La opinión pública tiene, en estos días, un solo elemento de reflexión: lo sucedido en Quito el día 30 de septiembre pasado y las graves consecuencias que produjo la actitud de grupos importantes de elementos de la Policía.
Se ha discutido hasta la saciedad si se trató de un golpe de Estado, una asonada, un levantamiento o una sublevación. Al igual que sucede en muchos aspectos de la vida política del país, antes que reflexionar sobre lo sucedido, los que opinan dan paso a posiciones que nacen de la aprobación o el rechazo al Presidente de la República.
Esta actitud, indudablemente, sesga el pensamiento y evita que éste pueda seguir por la vía de la objetividad y, por ende, la verdad de los acontecimientos queda oculta por pasiones positivas o negativas.
Sin embargo, me parece que ciertos elementos son absolutamente claros: con excepciones –que las hay- existe un rechazo frontal a que nuestra Patria pueda perder la vigencia de su sistema democrático.
Es cierto que la vivencia democrática del país es aún incipiente y llena de defectos, errores, abusos y actitudes prepotentes que se presentan en todos los estamentos de la sociedad. Sin embargo la mayoría estamos convencidos que la existencia de un Estado de Derecho es requisito para el desarrollo y un manto de protección para el reconocimiento de los derechos de los ciudadanos.
Es por ello inaceptable que ciertos grupos consideren que son incompatibles el apoyo irrestricto al sistema democrático en nuestro país, y la opinión sobre los errores que pudieron haberse producido el malhadado día 30 de septiembre, con las consiguientes responsabilidades de sus actores.

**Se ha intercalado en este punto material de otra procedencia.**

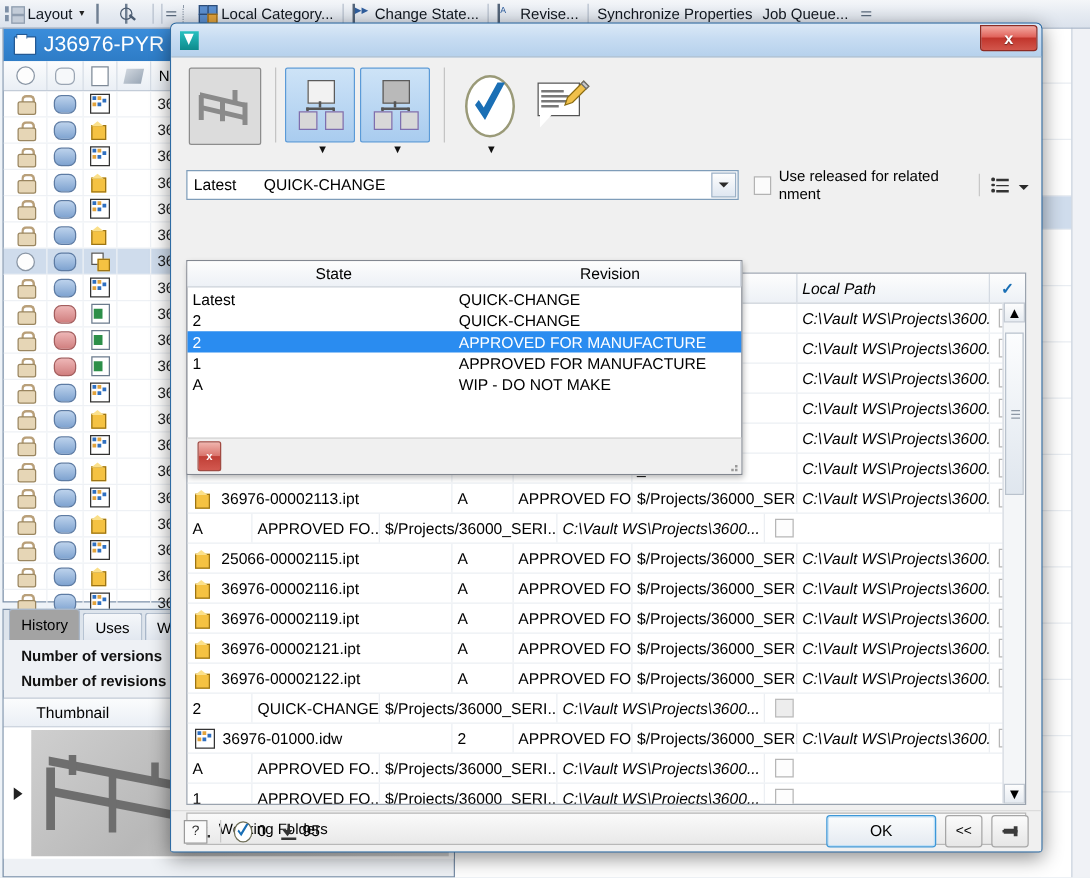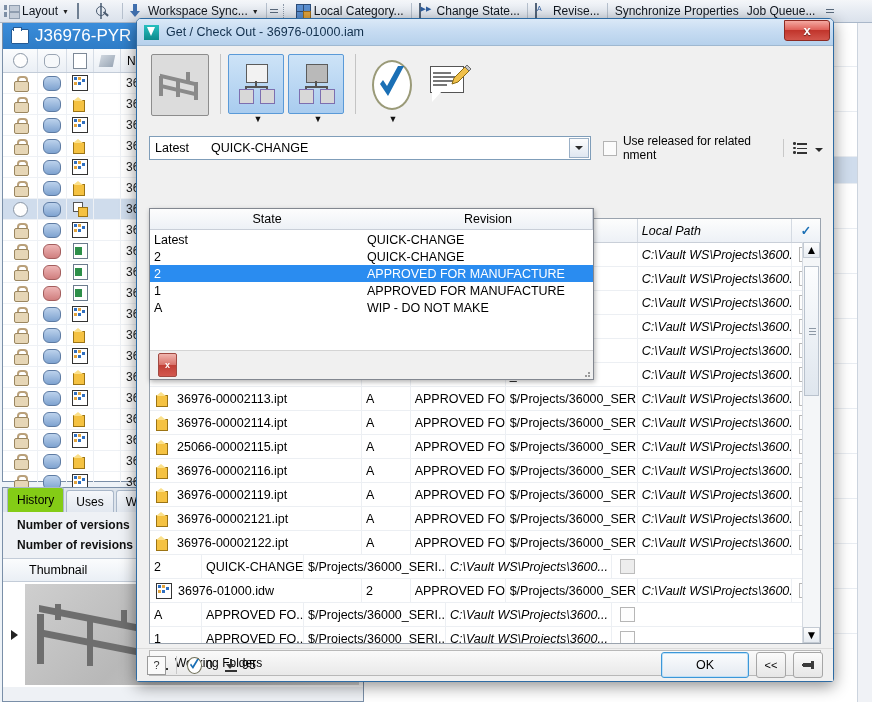--- a/index.html
+++ b/index.html
@@ -77,21 +77,21 @@
   .asmico{width:15px;height:14px;position:relative;}
   .asmico b{position:absolute;width:8px;height:8px;}
   .bgwin-name{font-size:12px;color:#1b1b1b;padding-left:5px;}
 
   
   .histpanel{position:absolute;left:2px;top:487px;width:360px;height:213px;background:#eef1f5;border:1px solid #7a8fa8;}
   .tabs{display:flex;height:24px;align-items:flex-end;padding-left:4px;background:#dde4ec;}
   .tab{height:21px;padding:0 9px;display:flex;align-items:center;font-size:12px;
        background:linear-gradient(to bottom,#f5f7fa,#e2e8f0);border:1px solid #a9b7c9;border-bottom:none;
        border-radius:3px 3px 0 0;margin-right:2px;}
-  .tab.active{background:#84cc16;height:24px;}
+  .tab.active{background:#a3a3a3;height:24px;}
   .histbody{background:#eef1f5;padding:6px 0 0 14px;}
   .histline{font-weight:bold;font-size:12px;margin-bottom:6px;color:#111;}
   .thumbhdr{height:22px;background:linear-gradient(to bottom,#fbfcfd,#eaeff5);border-top:1px solid #c3ccd8;border-bottom:1px solid #c3ccd8;display:flex;align-items:center;padding-left:26px;font-size:12.5px;}
   .thumbarea{height:105px;background:#fff;display:flex;}
   .thumb-gutter{width:22px;display:flex;align-items:center;justify-content:center;}
   .thumb-img{flex:1;margin:2px 4px 2px 0;background:linear-gradient(135deg,#cfcfcf,#b8b8b8 40%,#d6d6d6);position:relative;overflow:hidden;}
   .fr{position:absolute;background:#6e6e6e;}
 
   
   .rightstrip{position:absolute;left:362px;top:22px;width:510px;height:680px;background:#fff;}
@@ -700,25 +700,20 @@
         <span class="rb-txt">Layout</span>
         <span class="rb-caret">▼</span>
       </div>
       <div class="rb-item">
         <span class="rb-ico"><span class="linesico"></span></span>
       </div>
       <div class="rb-item">
         <span class="rb-ico"><span class="linesico" style="width:11px"></span><span class="magico" style="margin-left:-6px"></span></span>
       </div>
       <div class="rb-sep"></div>
-      <div class="rb-item">
-        <span class="rb-ico"><span class="arrowdown"></span></span>
-        <span class="rb-txt">Workspace Sync...</span>
-        <span class="rb-caret">▼</span>
-      </div>
       <div class="rb-sep"></div>
       <span class="ribbon-end">
         <u></u>
         <u></u>
       </span>
       <span style="width: 4px; height: 14px; border-left: 1px dotted rgb(141, 153, 168); margin: 0px 4px;"></span>
       <div class="rb-item">
         <span class="rb-ico"><span class="catico"><span class="c1"></span><span class="c2"></span><span class="c3"></span><span class="c4"></span></span></span>
         <span class="rb-txt">Local Category...</span>
       </div>
@@ -742,21 +737,20 @@
       <span class="ribbon-end" style="margin-left: 6px;">
         <u></u>
         <u></u>
       </span>
     </div>
 </div>
 
 <div id="dialog">
   <div class="dlg-title">
     <span class="dlg-ico"></span>
-    <span class="dlg-title-text">Get / Check Out - 36976-01000.iam</span>
     <span class="dlg-close">x</span>
   </div>
 
   <div class="dlg-body">
 
     <div class="dlg-toolbar">
       <div class="tb-group">
         <div class="tb-btn flat">
           <span class="g3d">
             <i style="left:2px;top:10px;width:36px;height:4px;transform:skewY(13deg)"></i>
@@ -943,24 +937,20 @@
             </div>
             <div class="fl-c c-rev">A</div>
             <div class="fl-c c-state">APPROVED FO...</div>
             <div class="fl-c c-vault">$/Projects/36000_SERI...</div>
             <div class="fl-c c-path">C:\Vault WS\Projects\3600...</div>
             <div class="fl-c c-chk">
               <span class="rowchk"></span>
             </div>
           </div>
           <div class="fl-row">
-            <div class="fl-c c-name">
-              <span class="cubeico"></span>
-              <span>36976-00002114.ipt</span>
-            </div>
             <div class="fl-c c-rev">A</div>
             <div class="fl-c c-state">APPROVED FO...</div>
             <div class="fl-c c-vault">$/Projects/36000_SERI...</div>
             <div class="fl-c c-path">C:\Vault WS\Projects\3600...</div>
             <div class="fl-c c-chk">
               <span class="rowchk"></span>
             </div>
           </div>
           <div class="fl-row">
             <div class="fl-c c-name">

No podemos tornarnos en una sociedad maniquea: no es un enemigo de la Patria la persona que presenta un pensamiento discordante al de la verdad oficial.
Los ciudadanos debemos partir de un principio inclaudicable: la defensa del Estado de Derecho. Sin embargo, esta posición no significa que todo lo demás tenga que venir en un mismo paquete.
Las referencias a las responsabilidades de lo sucedido no presupone que el ciudadano que las argumenta sea un traidor, o esté vendido a las fuerzas más oscuras. Supone el ejercicio de un derecho, también irrenunciable: el de la opinión en libertad.
Reivindiquemos la posibilidad de que los ciudadanos puedan pensar, y exponer lo que piensan, aunque no guste, sin que sean objeto de calificativo alguno, más allá de la discusión semántica sobre el golpe o la asonada.